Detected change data
▶

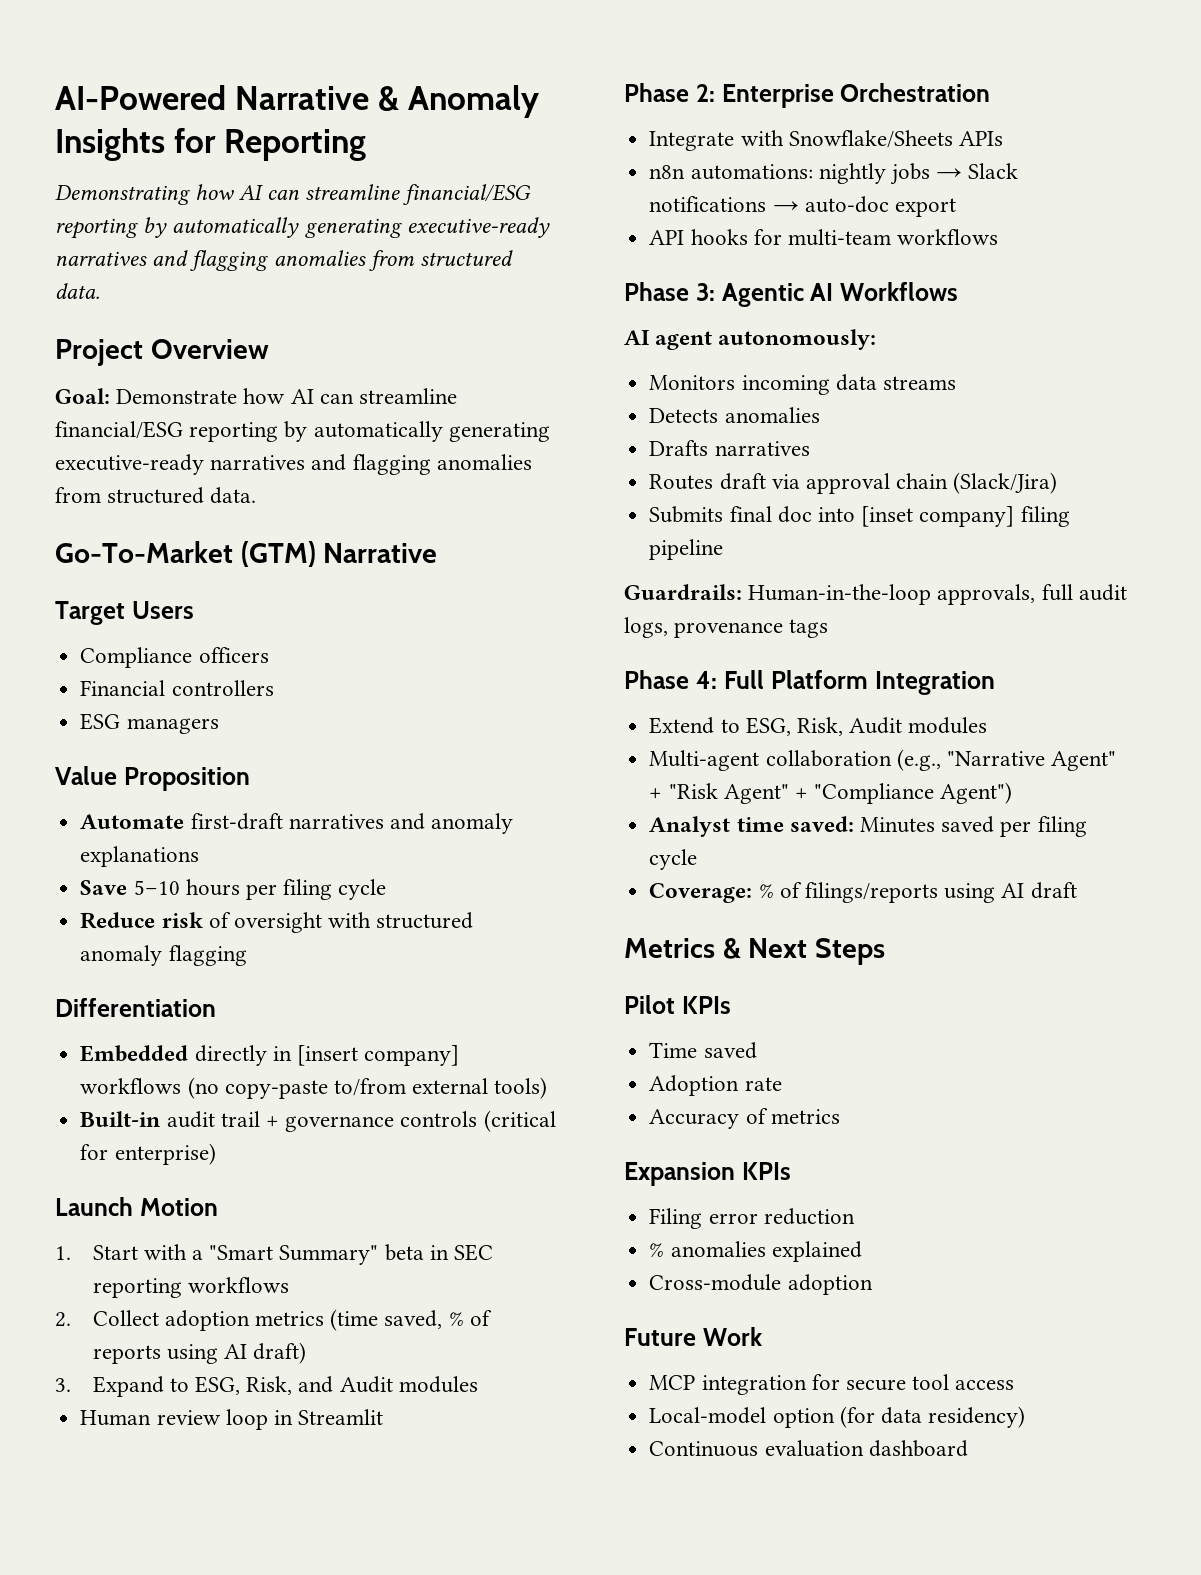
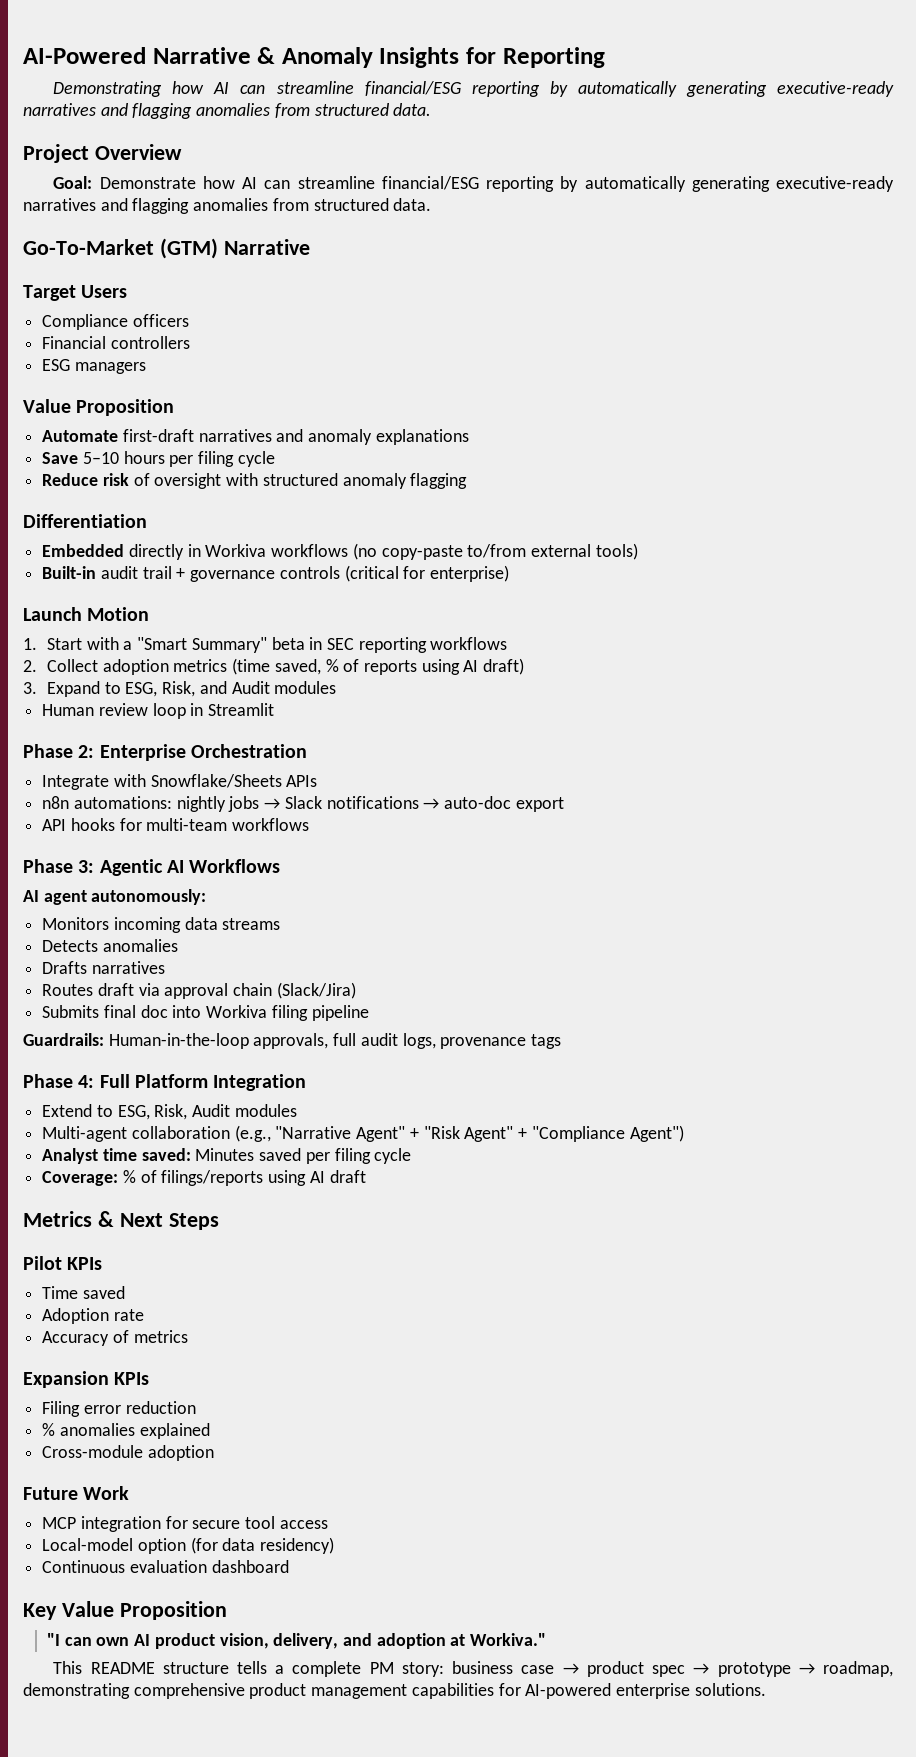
- Embedded directly in [insert company] workflows (no copy-paste to/from external tools)
+ Embedded directly in Workiva workflows (no copy-paste to/from external tools)
- Submits final doc into [inset company] filing pipeline
+ Submits final doc into Workiva filing pipeline
+ Key Value Proposition
+ "I can own AI product vision, delivery, and adoption at Workiva."
+ This README structure tells a complete PM story: business case → product spec → prototype → roadmap, demonstrating comprehensive product management capabilities for AI-powered enterprise solutions.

◀

— Exercise objective —
Among the lines above, please find those with "paste" and copy them.

— Exercise output —
- Embedded directly in [insert company] workflows (no copy-paste to/from external tools)
+ Embedded directly in Workiva workflows (no copy-paste to/from external tools)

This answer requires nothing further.